++++ Material provided ++++
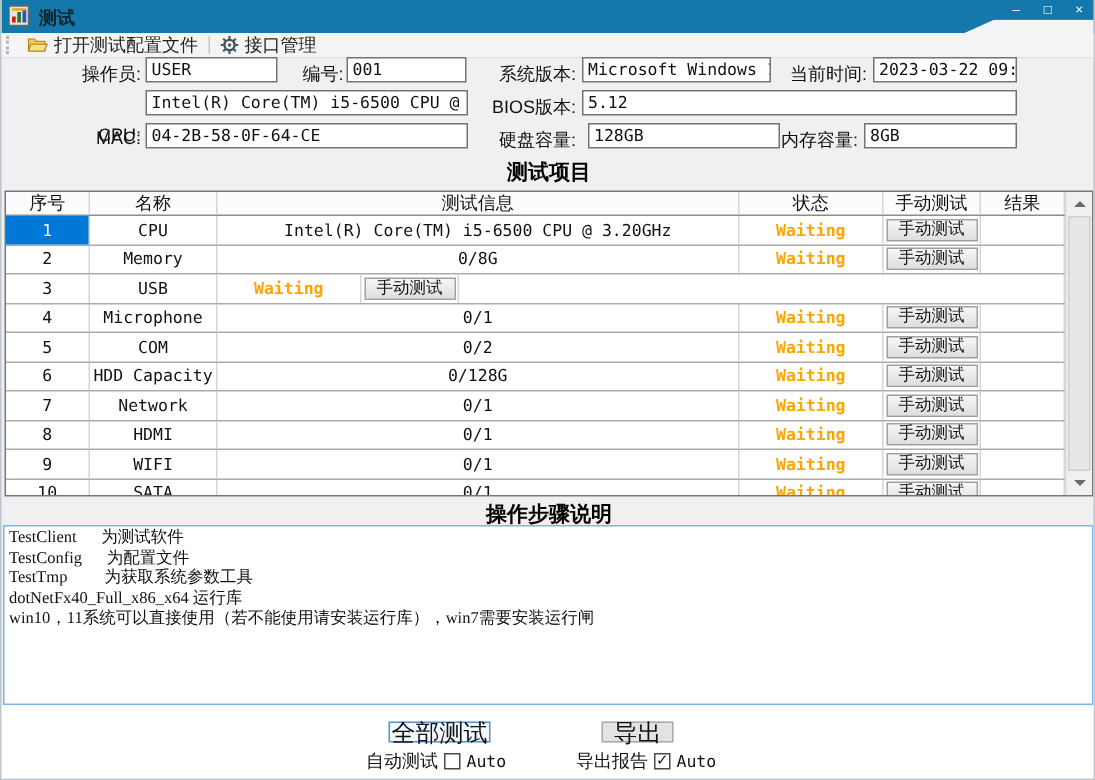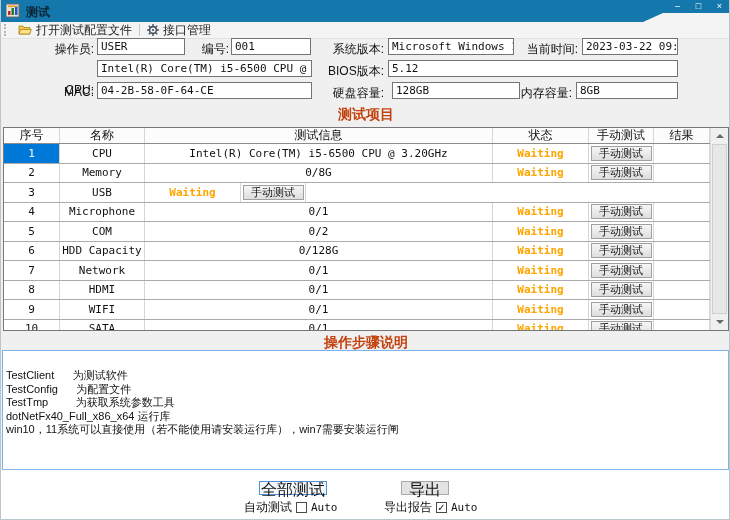--- a/index.html
+++ b/index.html
@@ -27,7 +27,7 @@
           white-space:nowrap;overflow:hidden;}
   
   .section-title{position:absolute;left:0;width:730px;text-align:center;font-family:"Liberation Serif","DejaVu Serif",serif;
-                 font-size:14px;font-weight:bold;color:#c2410c;}
+                 font-size:14px;font-weight:bold;color:#000000;}
   
   .dtable{position:absolute;left:2px;top:127px;width:726px;height:204px;background:#fff;
           border:1px solid #767676;box-sizing:border-box;display:flex;}

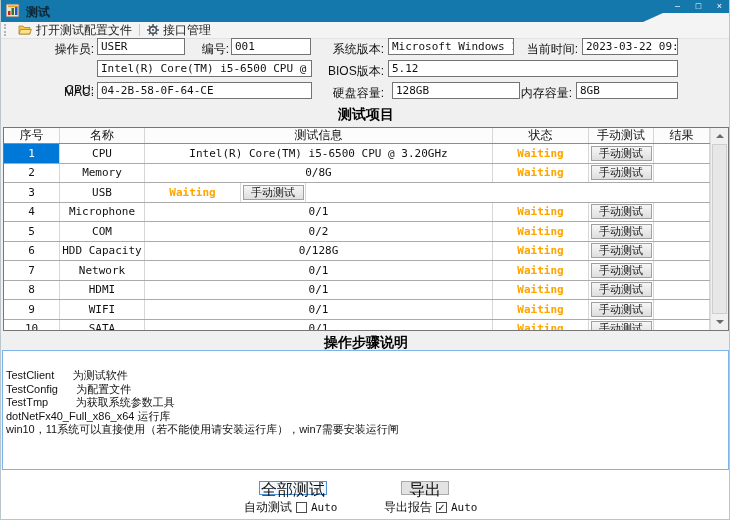--- a/index.html
+++ b/index.html
@@ -54,7 +54,7 @@
   
   .steps-box{position:absolute;left:1px;top:350px;width:727px;height:120px;background:#fff;
              border:1px solid #7EB4EA;box-sizing:border-box;overflow:hidden;}
-  .steps-box pre{margin:18px 0 0 3px;font-family:Liberation Sans, sans-serif;font-size:11px;line-height:13.5px;color:#111;}
+  .steps-box pre{margin:1px 0 0 3px;font-family:Liberation Serif, serif;font-size:11px;line-height:13.5px;color:#111;}
   
   .footer{position:absolute;left:0;top:470px;width:730px;height:50px;background:#fff;}
   .btn{position:absolute;box-sizing:border-box;height:14px;font-size:16px;text-align:center;line-height:15px;color:#111;cursor:default;}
++++
Required work. Give back every record precisely as it stands, without the images.

Reply.
--- a/index.html
+++ b/index.html
@@ -27,7 +27,7 @@
           white-space:nowrap;overflow:hidden;}
   
   .section-title{position:absolute;left:0;width:730px;text-align:center;font-family:"Liberation Serif","DejaVu Serif",serif;
-                 font-size:14px;font-weight:bold;color:#c2410c;}
+                 font-size:14px;font-weight:bold;color:#000000;}
   
   .dtable{position:absolute;left:2px;top:127px;width:726px;height:204px;background:#fff;
           border:1px solid #767676;box-sizing:border-box;display:flex;}

--- a/index.html
+++ b/index.html
@@ -54,7 +54,7 @@
   
   .steps-box{position:absolute;left:1px;top:350px;width:727px;height:120px;background:#fff;
              border:1px solid #7EB4EA;box-sizing:border-box;overflow:hidden;}
-  .steps-box pre{margin:18px 0 0 3px;font-family:Liberation Sans, sans-serif;font-size:11px;line-height:13.5px;color:#111;}
+  .steps-box pre{margin:1px 0 0 3px;font-family:Liberation Serif, serif;font-size:11px;line-height:13.5px;color:#111;}
   
   .footer{position:absolute;left:0;top:470px;width:730px;height:50px;background:#fff;}
   .btn{position:absolute;box-sizing:border-box;height:14px;font-size:16px;text-align:center;line-height:15px;color:#111;cursor:default;}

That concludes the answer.